Dificuldades e divergências à parte, a Lei Fiscal traz uma série de dispositivos de grande importância para a gestão pública. Sem a LRF, as heranças fiscais dos atuais prefeitos seriam com certeza muito maior do que os números atuais. E mesmo sem a LRF, os prefeitos continuariam com baixa capacidade de investimentos, sem um controle efetivo dos gastos e principalmente com deficiências na gerência de sua arrecadação tributária própria.
Uma pesquisa do BNDES realizada em mais de 4.000 municípios brasileiros comprova que eles, em média, exploram apenas 60% de sua receita potencial. Na maioria dos municípios não precisaria haver sequer aumento da carga tributária sobre os contribuintes. Uma reorganização efetiva da máquina fazendária municipal já seria suficiente para potencializar suas receitas próprias.
É óbvio que é necessária também uma atuação sobre as despesas. Pois não adianta aumentar a arrecadação de tributos próprios e continuar afundado na ineficiência operacional.
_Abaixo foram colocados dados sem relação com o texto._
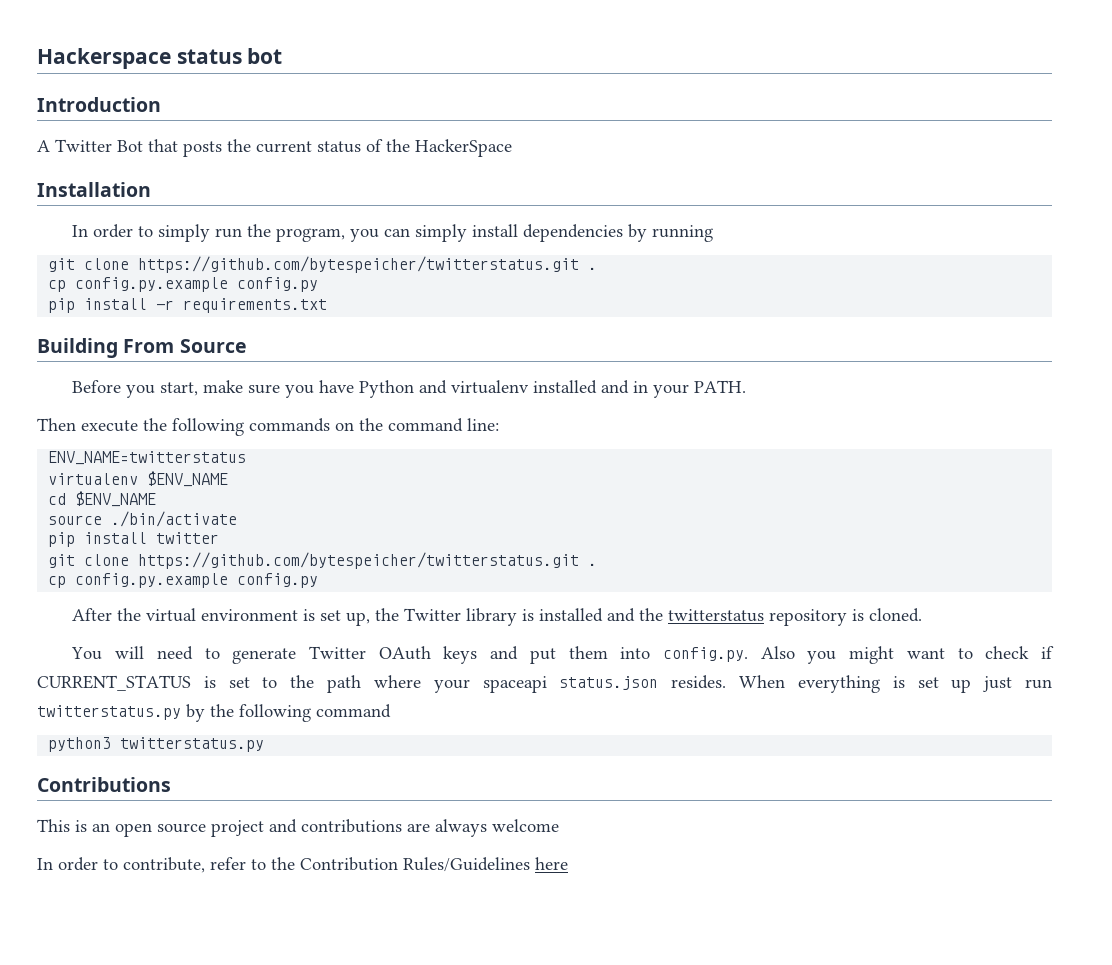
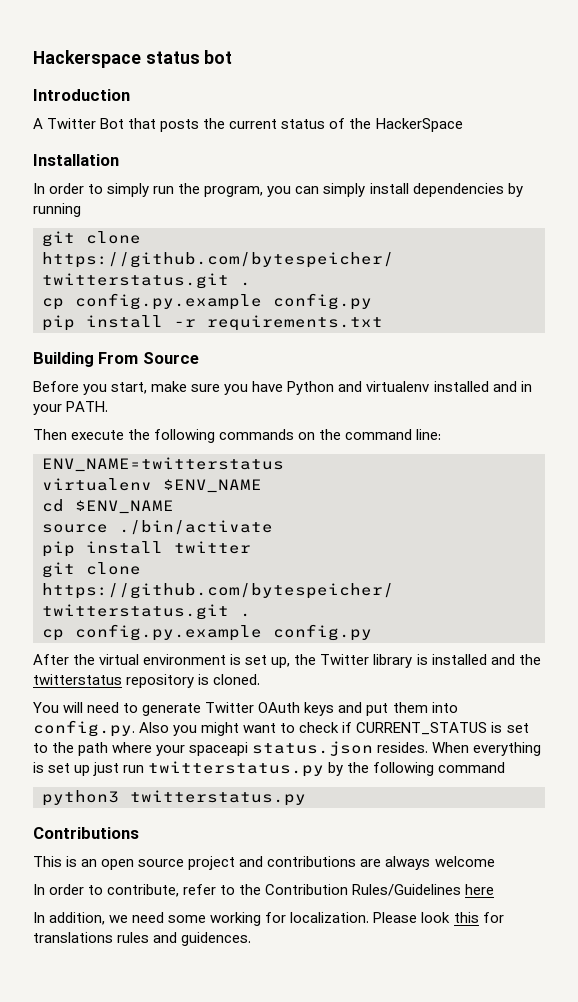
(568, 863) none -> [33,912,504,926] [33,932,252,946] // In addition, we need some working for localization. Please look this for translations rules and guidences.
A elevação da arrecadação deve vir acompanhada de uma sensível melhora na qualidade de todos os serviços prestados.
De olho nos números da arrecadação tributária municipal, o Senado Federal e o Banco Central divulgaram no final do ano 2000, normas especificas para o PMAT – Programa de Modernização das Administrações Tributárias Municipais do BNDES. Pelas normas, os municípios ficam dispensados de uma série de exigências para ter acesso aos financiamentos. O objetivo é potencializar a arrecadação existente. As facilidades valerão apenas aos projetos protocolados até o final de 2001,
Os limites para as operações de créditos foram dispensados. Mesmo que o município tenha déficit e dívidas com o INSS, PIS e FGTS, poderá ter acesso ao financiamento do programa. A única exigência é que o município não tenha operações semelhantes em períodos anteriores.
Os créditos serão exclusivos para o programa de modernização tributária e serão fiscalizados pelo BNDES e instituições por ele credenciado. A carência será de 24 meses, com 96 meses para pagar. Os juros serão calculados pela TJLP + 2,5% ao ano, o que daria, em valores de hoje, aproximadamente 1,5% ao mês. Estes recursos ao serem investidos na máquina tributária municipal propiciará aumentos nas receitas e poupará os prefeitos de cortes irracionais nas despesas e uma adequação menos conturbada em relação às normas da LRF.
Apenas uma crítica: para os municípios pequenos de até 10 mil habitantes, que são hoje 49% dos municípios brasileiros, é praticamente inviável buscar aumento na arrecadação própria, mas o programa não impede que os mesmos tenham acesso ao programa de modernização.
Mas há outras saídas para os municípios com até 10 mil habitantes, que respondem por apenas 8% da população. Uma delas já em tramitação no Congresso Nacional seria a não remuneração do seus vereadores como forma de buscar sensíveis redução nas suas despesas. Uma outra saída seria o estabelecimento de critérios rígidos para a criação de novos municípios, evitando assim o surgimento de pequenas localidades de baixo potencial econômico.
Os municípios que tiverem interesse na contratação deste programa deverão elaborar uma consulta prévia pedindo o enquadramento junto ao programa, depois terão que elaborar um projeto de aplicação dos recursos na modernização tributária.
JOÃO REZENDE é mestre em Economia pela PUC-SP. Foi secretário de Fazenda de Londrina entre 94 e 96 e é sócio diretor da Resell Consultores Associados.